- **Recorded information**
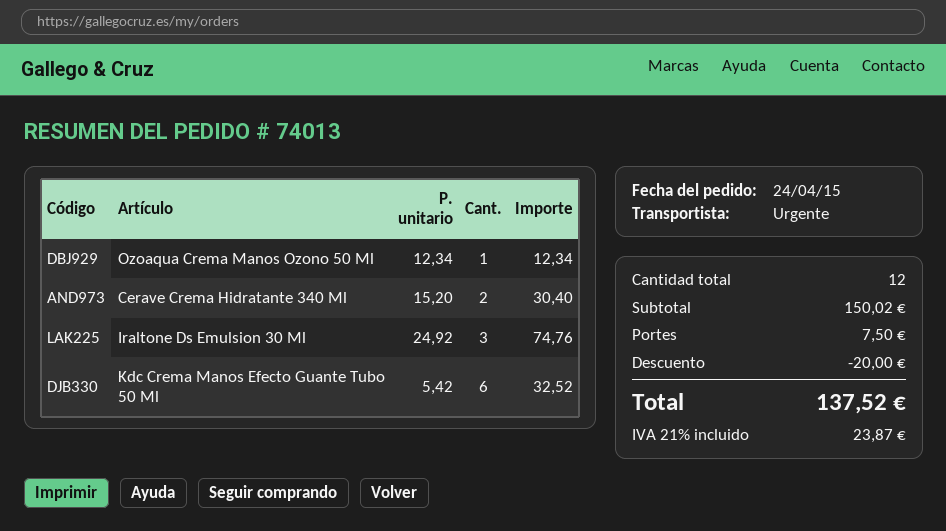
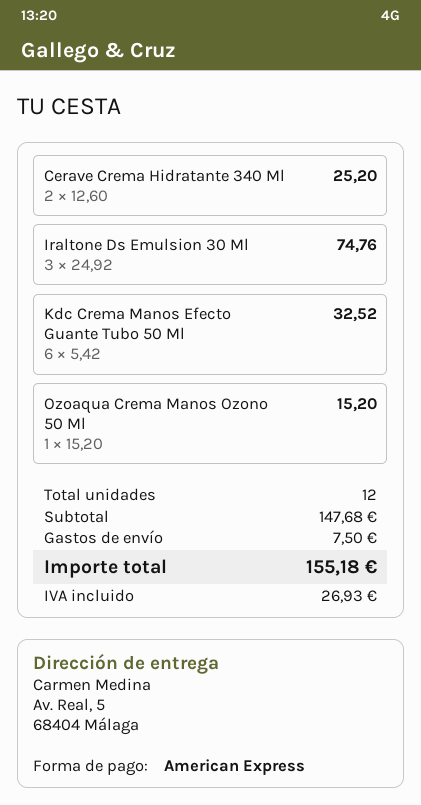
Ozoaqua Crema Manos Ozono 50 Ml: 1 x 12.34 = 12.34 -> 1 x 15.20 = 15.20
Cerave Crema Hidratante 340 Ml: 2 x 15.20 = 30.40 -> 2 x 12.60 = 25.20
subtotal: 150.02 -> 147.68
discount: 20.00 -> none
tax: 23.87 -> 26.93
total: 137.52 -> 155.18

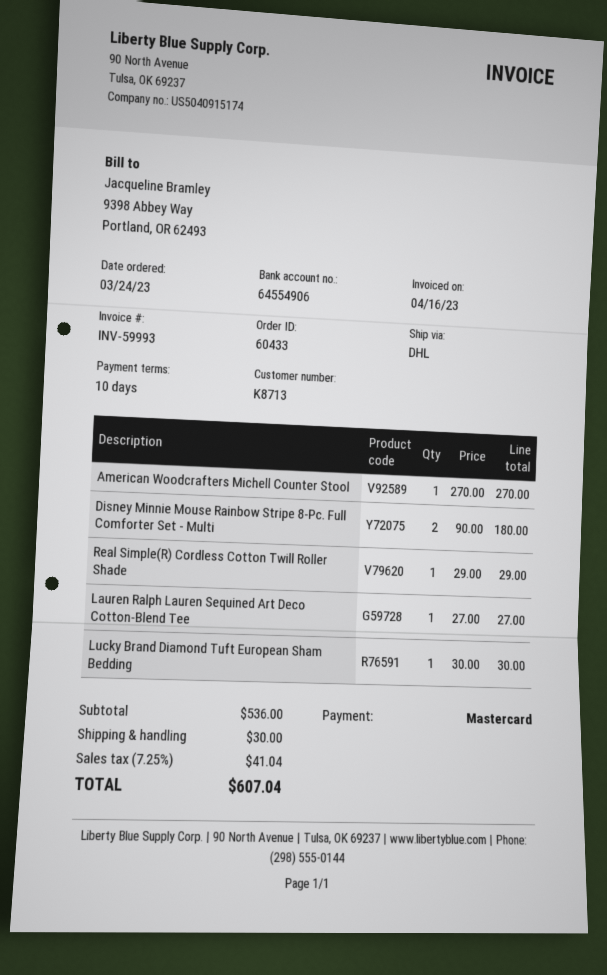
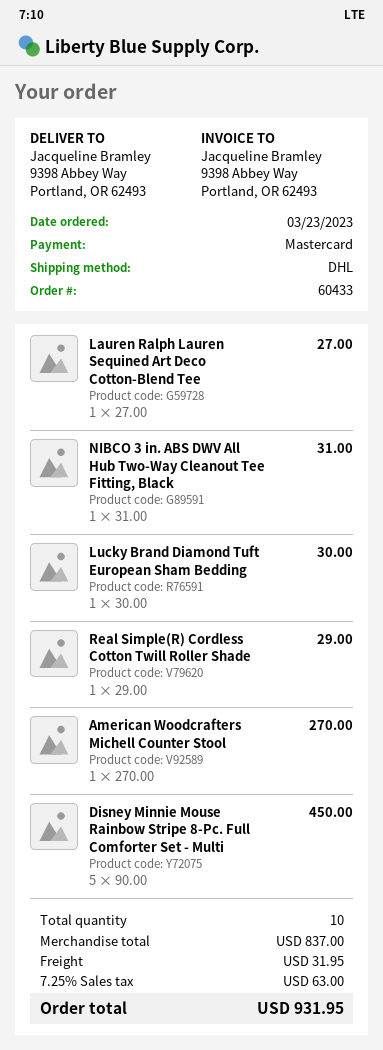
order date: 2023-03-24 -> 2023-03-23
Disney Minnie Mouse Rainbow Stripe 8-Pc. Full Comforter Set - Multi: 2 x 90.00 = 180.00 -> 5 x 90.00 = 450.00
NIBCO 3 in. ABS DWV All Hub Two-Way Cleanout Tee Fitting, Black: none -> 1 x 31.00 = 31.00
subtotal: 536.00 -> 837.00
shipping: 30.00 -> 31.95
tax: 7.25% = 41.04 -> 7.25% = 63.00
total: 607.04 -> 931.95

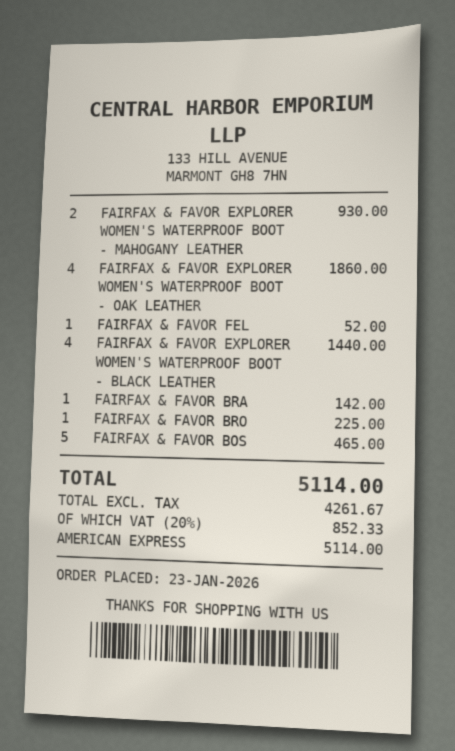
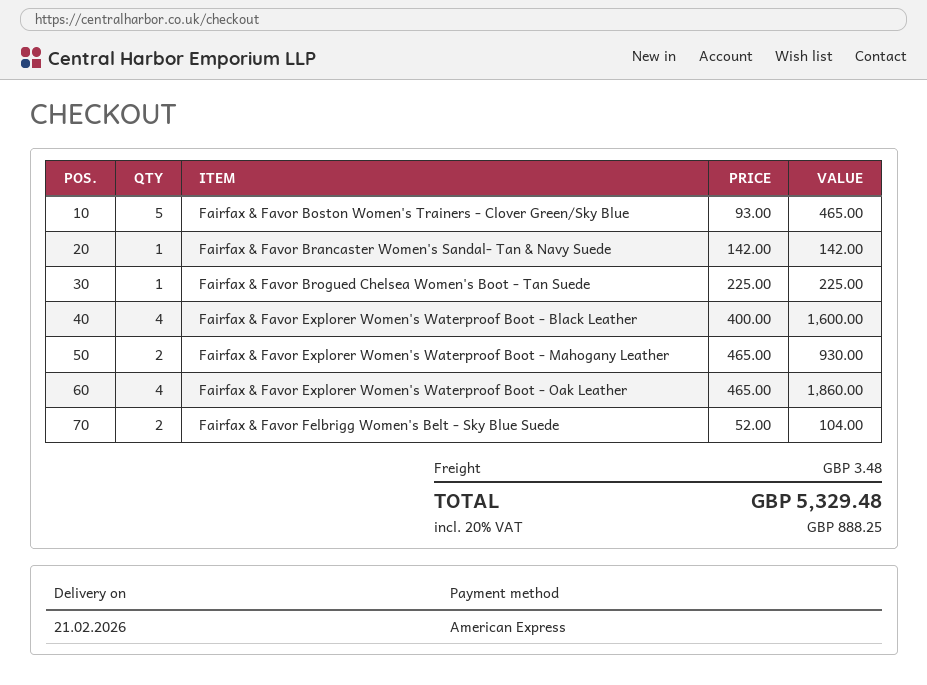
FAIRFAX & FAVOR FEL: 1 for 52.00 -> 2 for 104.00
FAIRFAX & FAVOR EXPLORER WOMEN'S WATERPROOF BOOT - BLACK LEATHER: 4 for 1440.00 -> 4 for 1600.00
shipping: none -> 3.48
tax: 20% = 852.33 -> 20% = 888.25
total: 5114.00 -> 5329.48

- **Exercise requirements**
Show each line of the records above containing "Crema".

- **Result of this exercise**
Ozoaqua Crema Manos Ozono 50 Ml: 1 x 12.34 = 12.34 -> 1 x 15.20 = 15.20
Cerave Crema Hidratante 340 Ml: 2 x 15.20 = 30.40 -> 2 x 12.60 = 25.20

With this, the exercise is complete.